Pendapat Keempat: Jika Pembatalan Lamaran Dari Pihak Pelamar, Maka Dia Tidak Berhak Meminta Kembali Hadiahnya. Sebaliknya, Jika Dari Pihak Perempuan, Maka Pelamar Berhak Memintanya Kembali. Hal ini karena alasan yang menyebabkan pelamar memberi hadiah itu tidak jadi terlaksana. Ini pendapat ar-Rafi‘i dari kalangan Syafi‘iyah dan Ibnu ar-Rusydi dari kalangan Malikiyah, dan pendapat yang dipilih oleh Syaikh al-Islam Ibnu Taimiyah. Dalam pandangan penulis, inilah pendapat yang paling adil. Alasannya adalah karena mewajibkan pihak perempuan mengembalikan hadiah ketika pelamar membatalkan lamaran akan menyebabkannya merasakan dua kepedihan sekaligus, yaitu kepedihan karena lamaran dibatalkan dan kepedihan karena dituntut mengembalikan hadiah. Begitu pula, melarang pelamar meminta kembali hadiahnya ketika pihak perempuan membatalkan lamaran akan menyebabkan dirinya merasakan dua kepedihan sekaligus, yaitu kepedihan karena lamaran dibatalkan dan kepedihan karena mengalami kerugian harta.
Penulis berkata: Seandainya pemberian yang harus dikembalikan dibatasi pada yang masih ada, tidak habis/rusak, pasti akan lebih bagus lagi karena tidak sepatutnya masing-masing pihak meminta ganti harga dari makanan atau semisalnya yang telah mereka keluarkan sebagaimana yang sering ditemui pada orang-orang yang pelit.
Hukum Mengganti Kerugian Pihak Yang Dirugikan Karena Pembatalan Lamaran
Sebagian ulama kontemporer berpendapat bahwa pembatalan lamaran mengharuskan adanya pembayaran ganti rugi materi –sebagaimana yang berlaku di beberapa sekte Nashrani–. Di pihak lain, para ahli fiqih zaman dahulu dengan keragaman madzhab mereka tidak pernah menyatakan adanya kewajiban ganti rugi apapun atas pihak yang membatalkan lamaran. Pendapat yang terakhir inilah yang benar karena alasan-alasan berikut.

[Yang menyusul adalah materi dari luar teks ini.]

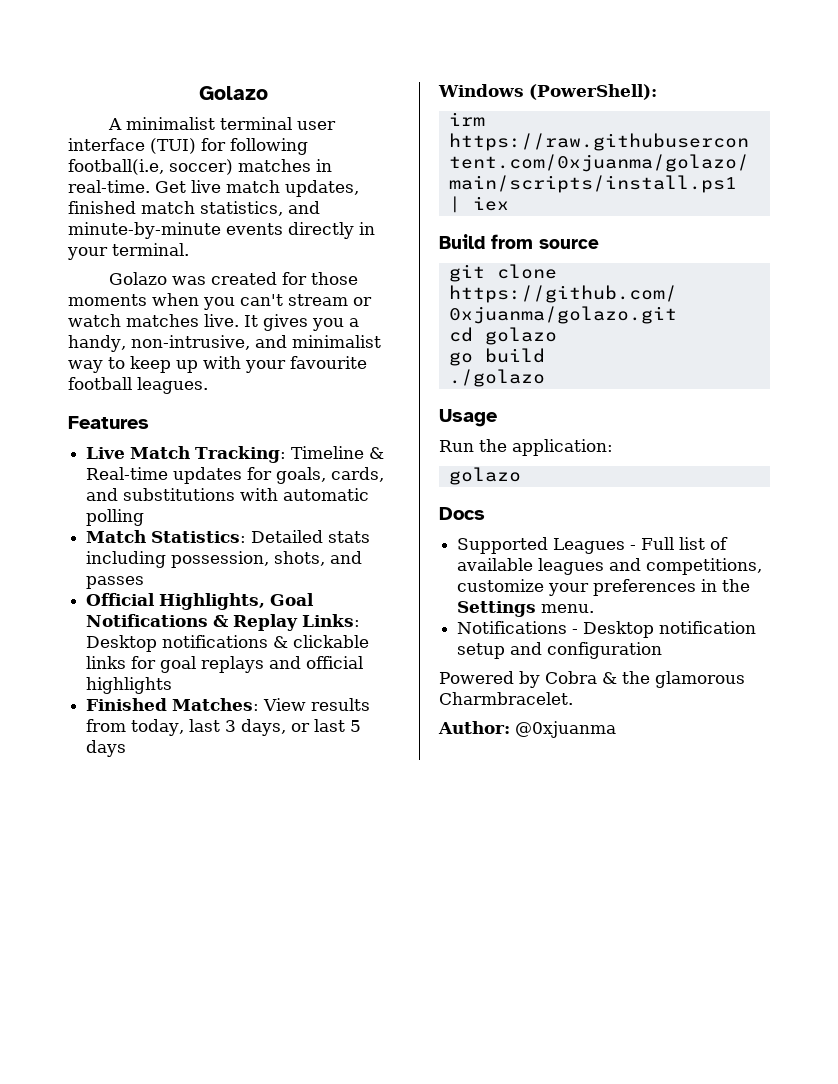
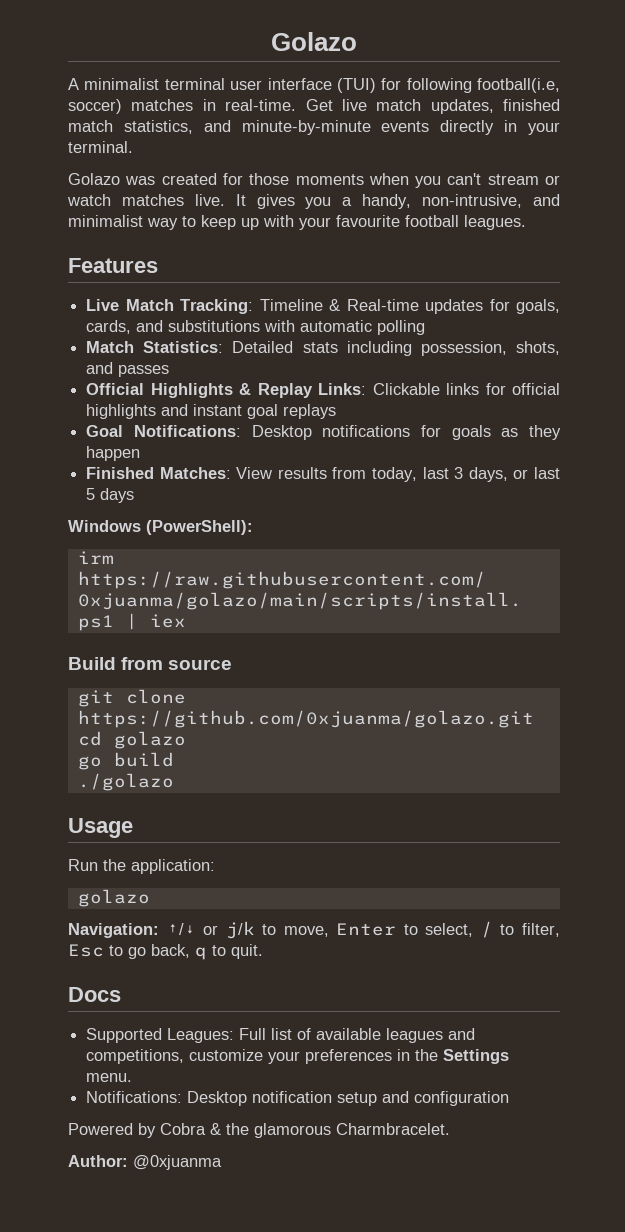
- Official Highlights, Goal Notifications & Replay Links: Desktop notifications & clickable links for goal replays and official highlights
+ Official Highlights & Replay Links: Clickable links for official highlights and instant goal replays
+ Goal Notifications: Desktop notifications for goals as they happen
+ Navigation: ↑/↓ or j/k to move, Enter to select, / to filter, Esc to go back, q to quit.
- Supported Leagues - Full list of available leagues and competitions, customize your preferences in the Settings menu.
+ Supported Leagues: Full list of available leagues and competitions, customize your preferences in the Settings menu.
- Notifications - Desktop notification setup and configuration
+ Notifications: Desktop notification setup and configuration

1. Pendapat yang menyatakan adanya ganti rugi justru memperumit masalah dan tidak menyelesaikannya. Selain itu, mudharat yang ditimbulkan oleh pembatalan lamaran merupakan akibat perlakuan masyarakat terhadap lamaran yang melebihi dari yangs eharusnya. Lamaran adalah janji, dan siapa pun tidak boleh melakukan, atas dasar janji tersebut, tindakan-tindakan yang bisa berbalik merugikan dirinya. Tindakan sebagian masyarakat yang berani menanggung biaya, membelikan barang dan sebagainya merupakan sikap tergesa-gesa dalam menyikapi perkara yang sebenarnya longgar dan luwes untuk mereka.
2. Pendapat ini akan memberi peluang kepada masing-masing pihak untuk merugikan pihak lain dengan segala kemampuan dan kecerdasan yang dimiliki sebagai akibat rasa kecewa dan sakit hati yang dirasakan. Kasus yang seperti ini nyaris tidak terhitung lagi jumlahnya di tengah masyarakat sehingga akan menyulitkan lembaga-lembaga pengadilan.
3. Keharusan membayar ganti rugi ini bertentangan dengan tabiat dan hakikat lamaran yang merupakan janji dan persetujuan pendahuluan sebagai persiapan pernikahan.
4. Pendapat ini bertentangan dengan ijma’ umat Islam.
5. Pendapat ini tidak mengandung unsur keadilan.
6. Mengharuskan membayar ganti rugi terkadang membuat pihak yang diwajibkan akan menjalani pernikahan dengan rasa benci, dan itu berbahaya.
Demikian pandangan fikih islam mengenai masalah membatalkan lamaran sebelum akad nikah. Semoga bermanfaat. Terimakasih.